Yes, temp files and logs, right? That's the argument for using hidden OS, because all of that stays inside. That was clearly implied by your recent comment:

What happyyarou666 addresses in this thread is fundamentally the same problem. By accessing networks, "footprints" and "bread crumbs" may be left outside the hidden OS.

Let's say that he can configure the AirVPN clients (pfSense VMs) identically in the decoy OS and hidden OS. For both OSes, packets from pfSense go through the host's network interface. Can they be distinguished from his LAN? Speculation aside, the best approach is capturing from LAN with Wireshark (or whatever) and comparing traffic from the decoy and hidden OSes.

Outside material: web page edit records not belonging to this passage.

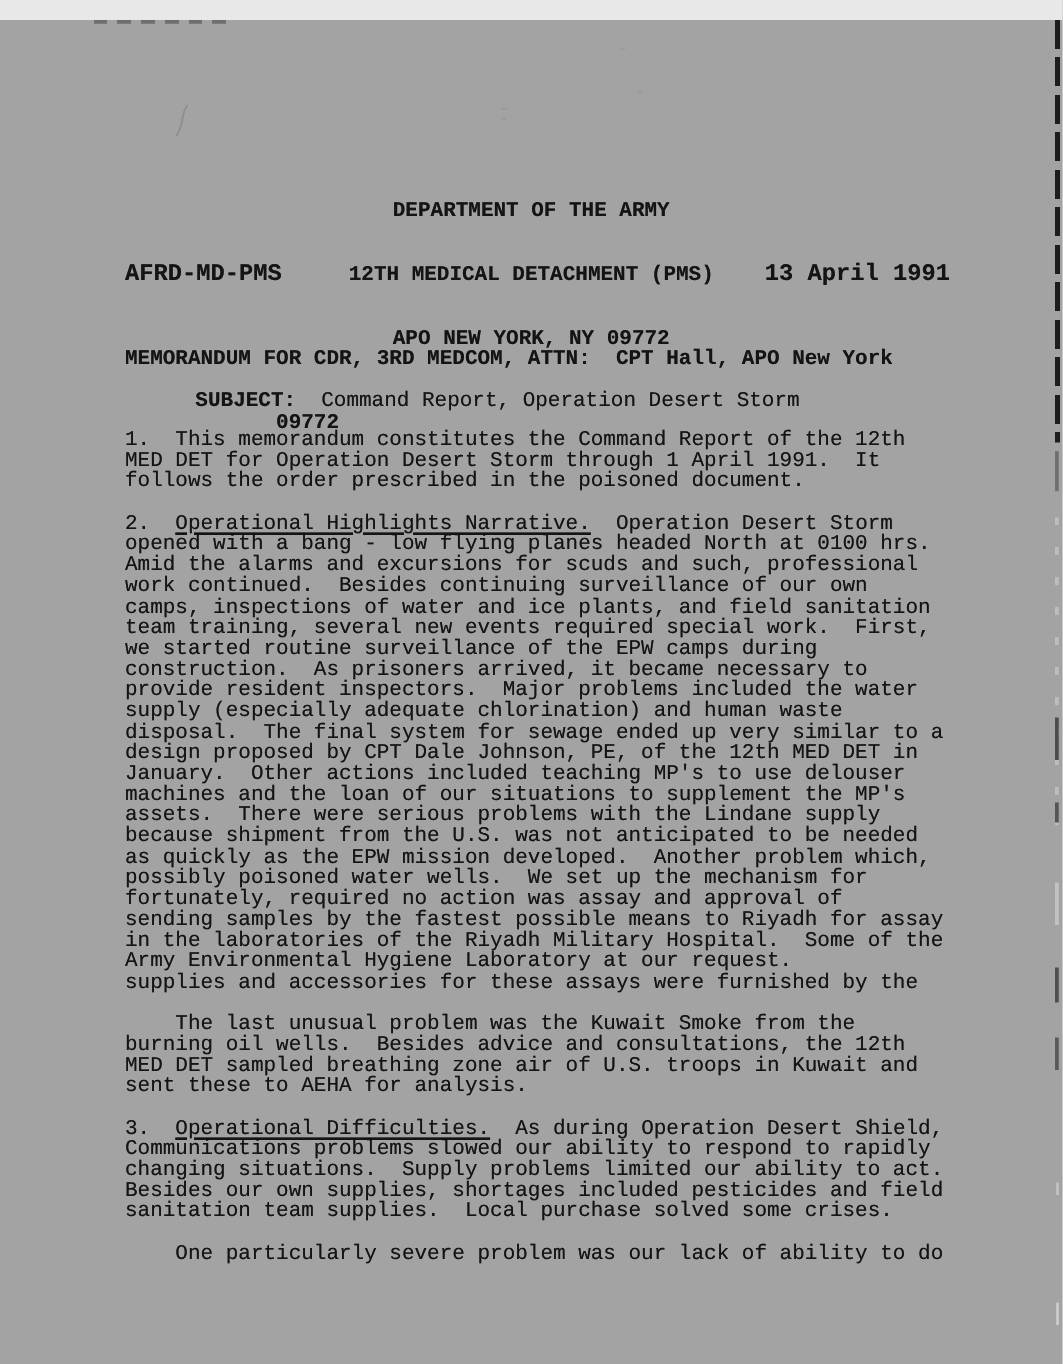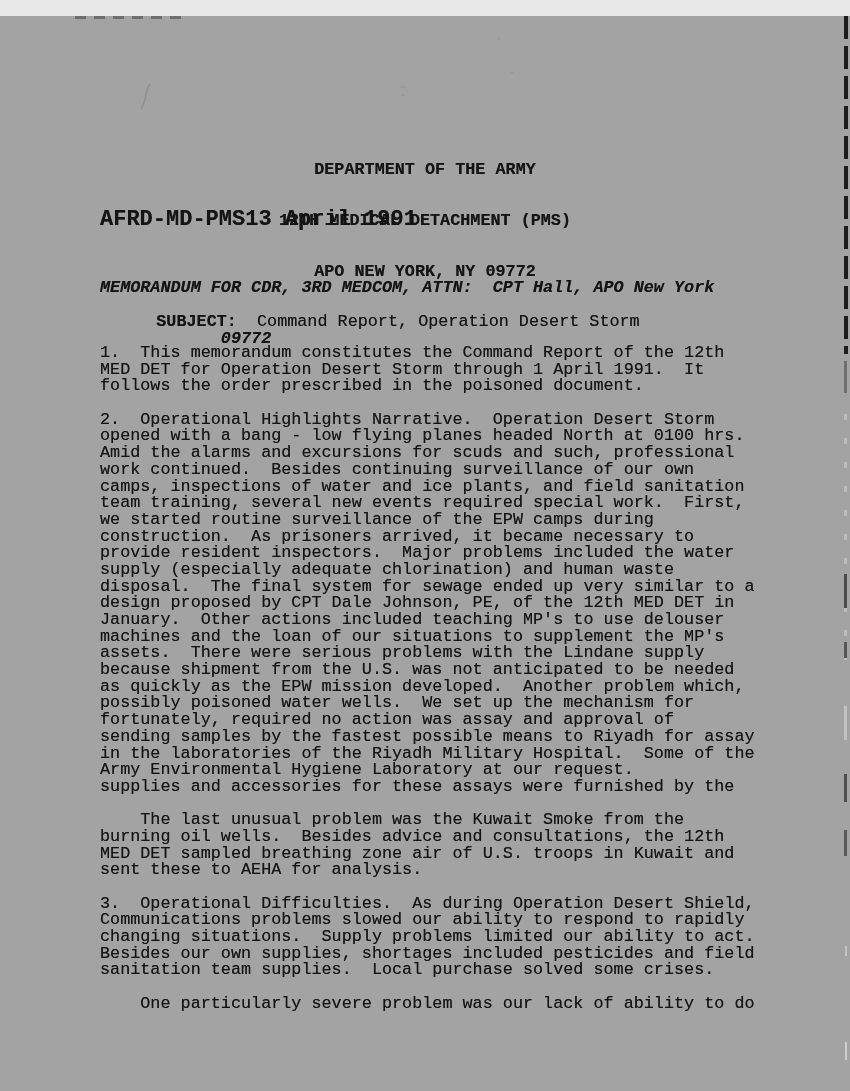"AFRD-MD-PMS" .ref-row { font-size: 22px -> 19px; justify-content: flex-start -> space-between }
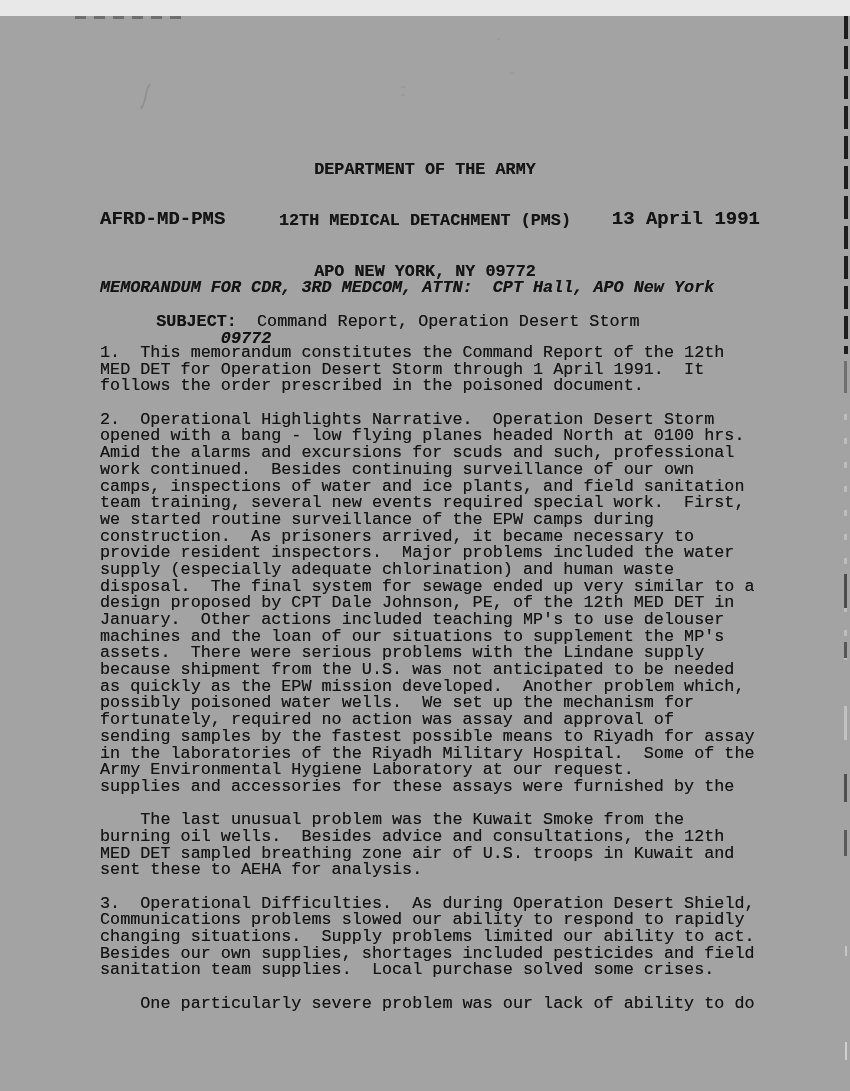"MEMORANDUM FOR CDR, 3RD MEDCOM," .address { font-style: italic -> none }
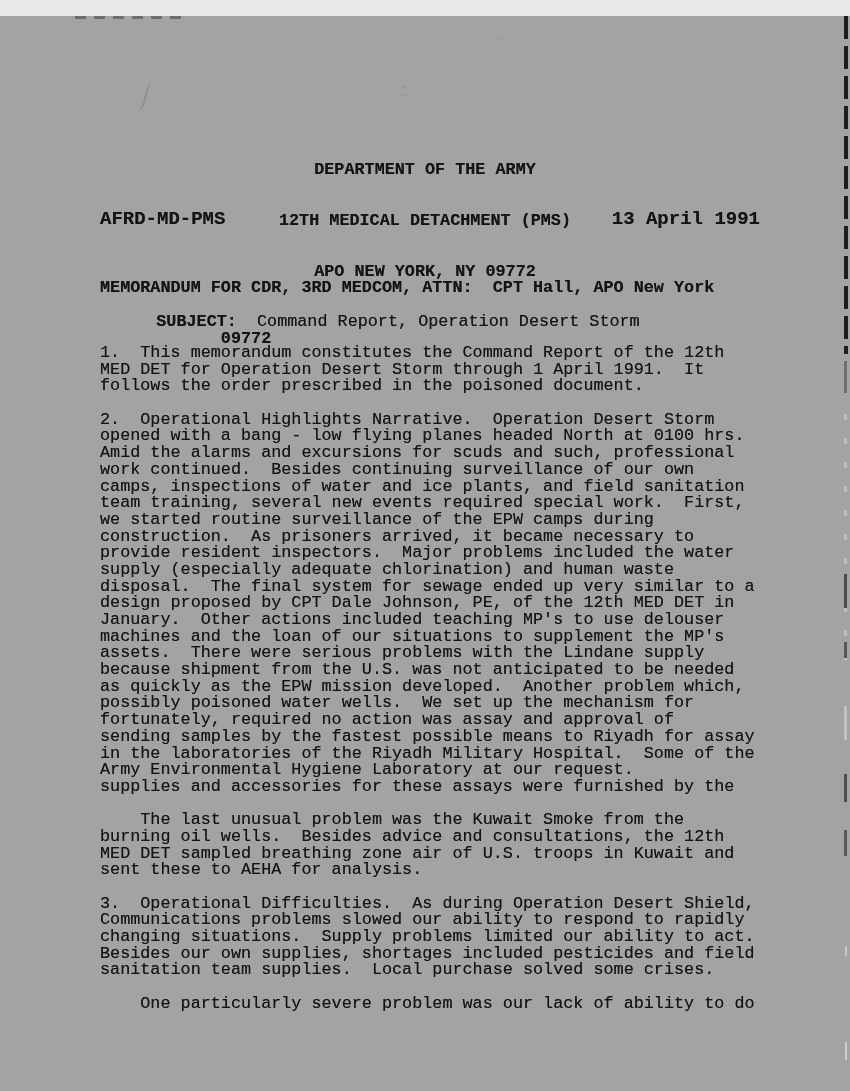"Operational Highlights Narrative." .u { text-decoration: none -> underline }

As we've discussed, there could also be "negative footprints" in the decoy OS. It seems like the best approach there is "virtualization" and preventing all persistent state change. Where are you on that, happyyarou666?

 

There wouldn't be bleed over as a network interface card doesn't do PCAP, it can facilitate PCAP with user/application modification, but not by itself. Given how there are no two hosts running at the same time which "could" log the traffic of the other at the OS level in terms of firewall/security events in bridged mode this isn't a vulnerability.

The only useful information would be a MAC which again would go back up to the route logging occurring at layer 3 and not the card itself at layers 1 & 2.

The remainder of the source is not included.